Photo by Isabelle Green
Isabelle Green (2015, Mansfield) introduces her prize-winning dissertation, 'The Gendered Geographies of Rebuilding: Worlding Women's Experiences of Post-Katrina New Orleans', awarded by the RGS-IBG Gender and Feminist Geographies Research Group.
In August 2005, Hurricane Katrina left the city of New Orleans devastated. 80 percent of the city's area flooded following levee failures (Ehrenfeucht, 2011) which displaced anywhere up to 90 percent of the city's inhabitants from their homes and communities (Wolfshon, 2006). The estimated death toll stands at 1,464 (Boyd, 2006), and the total cost of the hurricane at US$108 billion (Knabb et al, 2005). Using post-Katrina New Orleans as an example of a highly emotive and emotional event, my dissertation aimed to bring together theories of affective geography, and the feminist geographies usually highly critical of them, in order to formulate a nuanced case study of the lived experience of relational spaces.
My dissertation explored affective theories from a position of situated difference by considering the experiences of women in New Orleans, which highlights that individual bodies 'are not figured through multiple social categories of age, sex, ethnicity, race and dis/ability' (Jacobs and Nash, 2003:275). Adey et al (2013) pose that these intersectional identities do just that: intersect a given space-time, acting as an 'angle of arrival' into it, shaping individuals' positions within, and consequent experience of, the space. Through this, a generative nexus is found between non-representational relational theories and feminist scholarship.

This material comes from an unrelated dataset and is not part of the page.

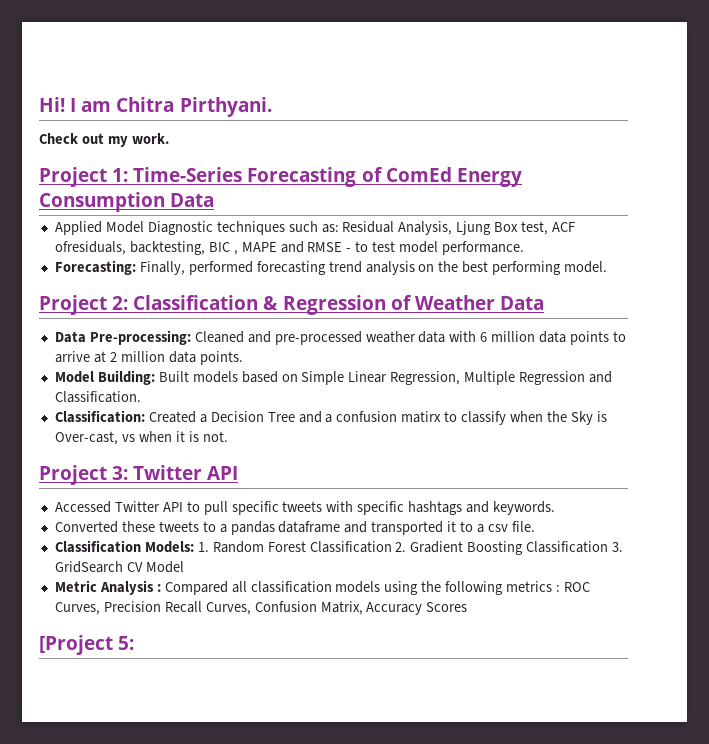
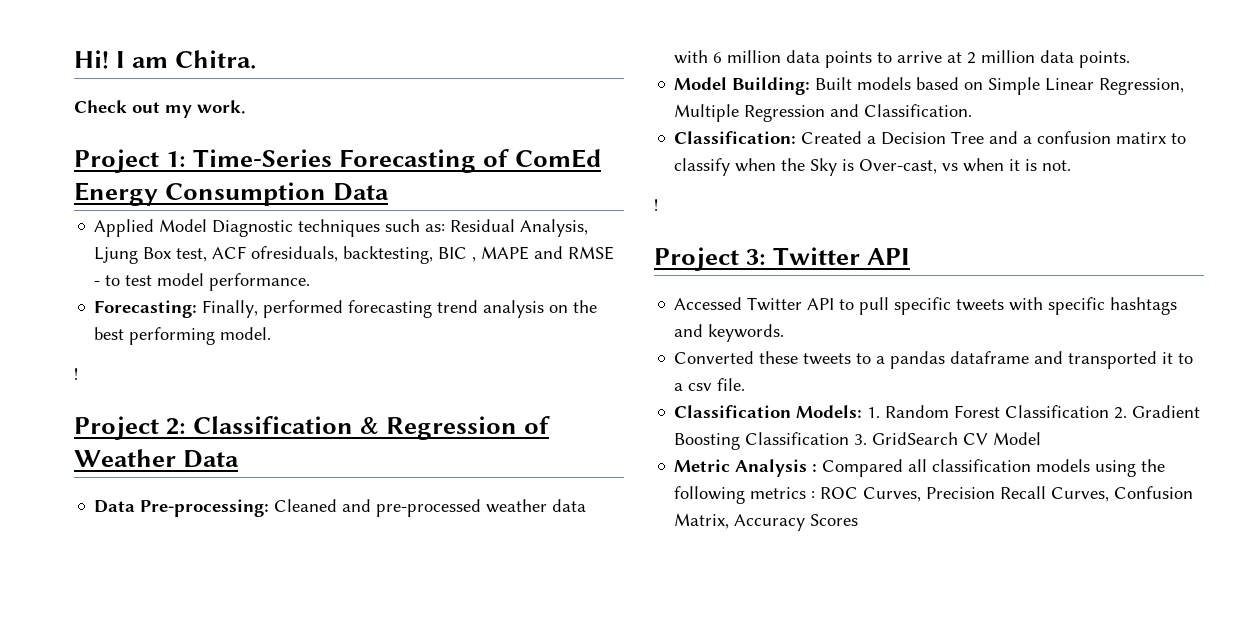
[116,97,272,117] Chitra Pirthyani. -> [175,50,257,69] Chitra.
(608, 267) none -> [74,368,78,380] // !
(228, 436) none -> [654,199,658,211] // !
[39,635,135,655] // [Project 5: -> (859, 520) none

My dissertation presented a series of scenes of women's lives in a post-disaster space which reveal distinct lived worldings of the gendered experience of this space. This form of presentation has been chosen to acknowledge that affective life is 'an assemblage of disparate scenes that pull… into a tangle of trajectories, connections and disjunctures' (Stewart, 2007:5). Each expression thus exists as a distinct 'worlding' of women's experiences. Worlding is understood in this piece as an ontology through which we can understand the nature of existence through visceral insights into 'being-in-the-world' (Heidegger, 1962). Individually, these scenes are 'animated and inhabitable' (Stewart, 2007:5); an embodied, performed, and shared experience. Viewed together, they constellate to mark out a 'contour line' (Katz, 2008) of women's resilience, and the way they hold, "at the core of [their] being, a desire to make things right" (Anne, interview).